I’m going to pretend you didn’t say that.

…because I don’t have time to get arrested today.

@LukeMones

Just saw an old lady give up her seat to another old lady on the subway…polite or the ultimate shade?

@howe007

Is your refrigerator running?

Because I might vote for it.

@Marlebean

Don’t make a mountain out of a molehill
Do it with mashed potatoes, then play keyboard for the aliens

… I think my cough medicine expired

@squirrel74wkgn

Car salesmen: Good evening

Me: TAKE IT EASY PAL I’M JUST LOOKING AROUND

@Sarcasmo718

Taking your shirt off when fighting is a great way to tell the cops who to arrest.

@Brampersandon_

*walks into funeral while playing the mandolin*
“I’m sorry.
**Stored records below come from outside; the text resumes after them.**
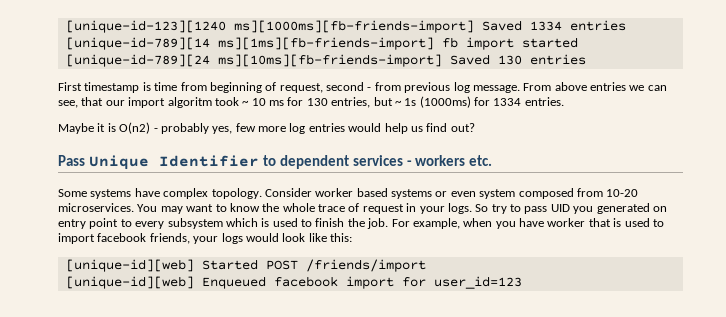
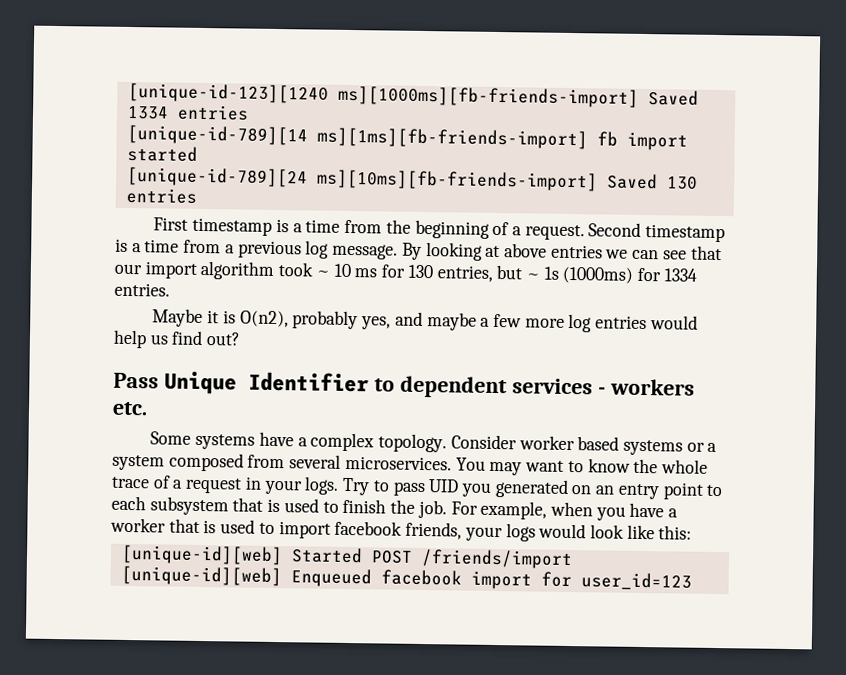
[154,82,207,91] time from -> [292,219,411,234] a time from the
[279,82,552,93] request, second - from previous log message. From -> [511,222,726,243] [115,238,501,261] a request. Second timestamp is a time from a previous log message. By looking at
[58,100,78,108] see, -> [662,250,687,260] see
[167,97,212,108] algoritm -> [200,260,276,280] algorithm
[119,122,233,134] O(n2) - probably yes, -> [239,310,491,331] O(n2), probably yes, and maybe a
(160, 192) none -> [297,437,308,447] a
[450,191,476,197] even -> [707,442,718,453] a
[606,189,639,197] 10-20 -> [289,454,342,469] several
(360, 207) none -> [172,479,184,489] a
[475,204,507,214] So try -> [342,477,371,496] Try
(667, 209) none -> [595,485,616,495] an
[135,218,258,229] every subsystem which -> [111,495,264,516] each subsystem that
(544, 222) none -> [668,508,679,518] a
Am I interrupting?”
*dead guy sits up in casket*
No it sounds lovely. Keep going

@LouisPeitzman

This is probably going to sound really gay, but the sunset is GORGEOUS right now and I love making out with dudes.

@nottheworstmom

I will piledrive the next kid who puts on a shitty movie then leaves the room.

@Heldinchains

My kid just said his dinner tasted like cat litter.

Not sure if I should be offended or wonder how he knows what cat litter tastes like.